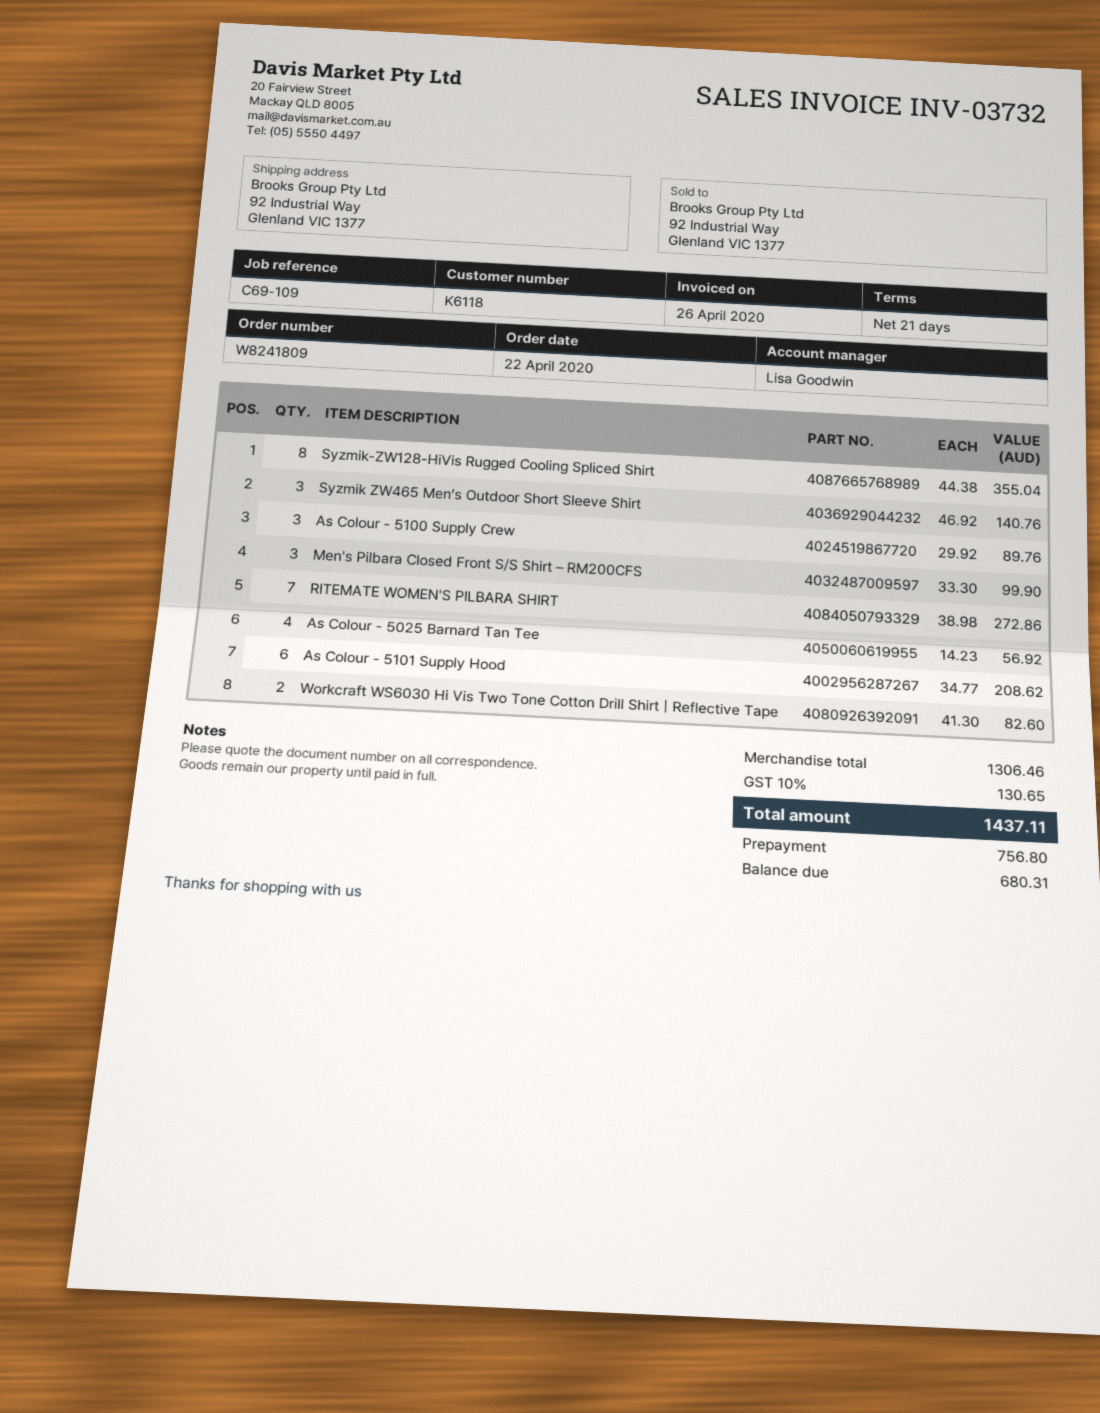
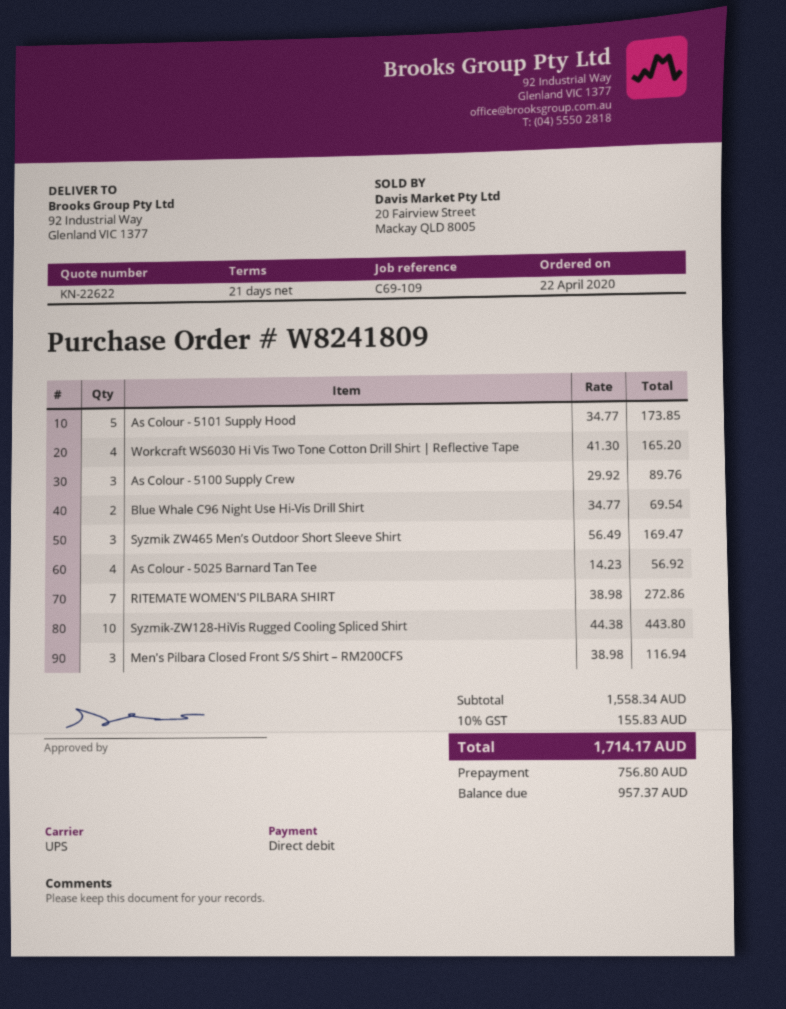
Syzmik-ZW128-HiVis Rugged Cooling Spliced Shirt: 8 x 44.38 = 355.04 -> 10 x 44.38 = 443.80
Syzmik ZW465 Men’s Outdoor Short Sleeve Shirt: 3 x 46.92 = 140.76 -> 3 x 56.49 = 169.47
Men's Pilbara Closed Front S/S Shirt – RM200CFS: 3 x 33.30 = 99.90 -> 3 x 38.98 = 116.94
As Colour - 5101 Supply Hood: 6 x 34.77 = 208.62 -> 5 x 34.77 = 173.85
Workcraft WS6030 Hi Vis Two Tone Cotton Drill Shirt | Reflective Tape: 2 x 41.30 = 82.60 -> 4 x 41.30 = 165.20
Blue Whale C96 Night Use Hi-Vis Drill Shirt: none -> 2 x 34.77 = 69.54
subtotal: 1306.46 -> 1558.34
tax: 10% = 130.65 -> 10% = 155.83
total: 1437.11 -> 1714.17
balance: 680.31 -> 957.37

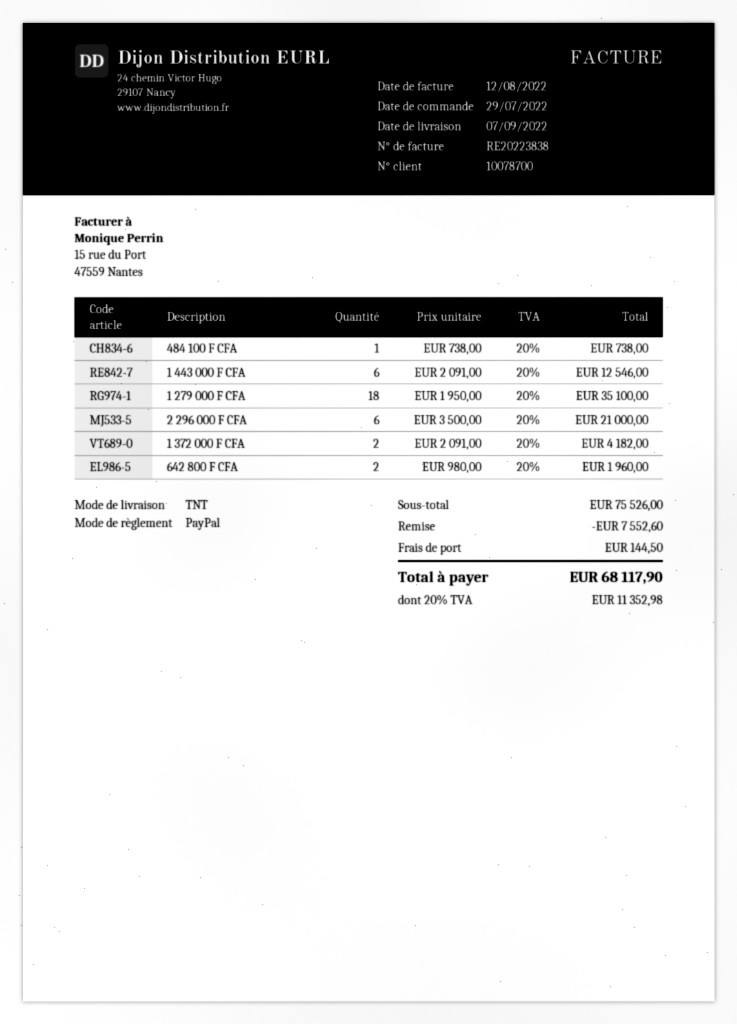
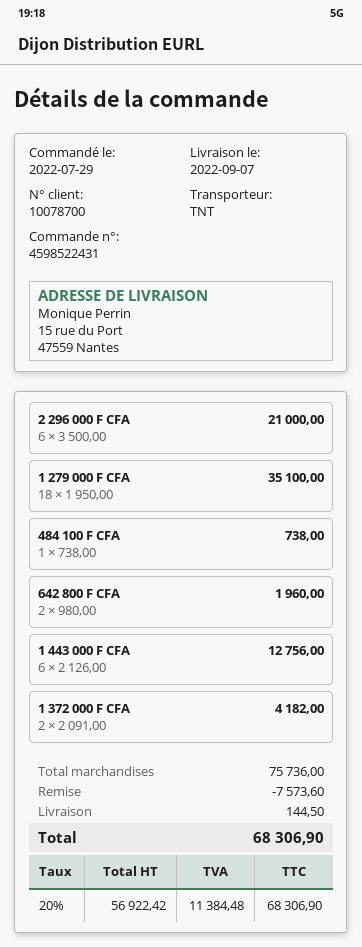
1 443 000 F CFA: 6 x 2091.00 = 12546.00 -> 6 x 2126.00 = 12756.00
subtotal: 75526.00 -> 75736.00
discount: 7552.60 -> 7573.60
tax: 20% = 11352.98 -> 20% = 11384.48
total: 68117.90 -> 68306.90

◆ ◆ ◆ ◆ ◆

◆ **Exercise prompt**:
Above are the records; copy each line from them that includes the string "Shirt".

◆ **Answer section**:
Syzmik-ZW128-HiVis Rugged Cooling Spliced Shirt: 8 x 44.38 = 355.04 -> 10 x 44.38 = 443.80
Syzmik ZW465 Men’s Outdoor Short Sleeve Shirt: 3 x 46.92 = 140.76 -> 3 x 56.49 = 169.47
Men's Pilbara Closed Front S/S Shirt – RM200CFS: 3 x 33.30 = 99.90 -> 3 x 38.98 = 116.94
Workcraft WS6030 Hi Vis Two Tone Cotton Drill Shirt | Reflective Tape: 2 x 41.30 = 82.60 -> 4 x 41.30 = 165.20
Blue Whale C96 Night Use Hi-Vis Drill Shirt: none -> 2 x 34.77 = 69.54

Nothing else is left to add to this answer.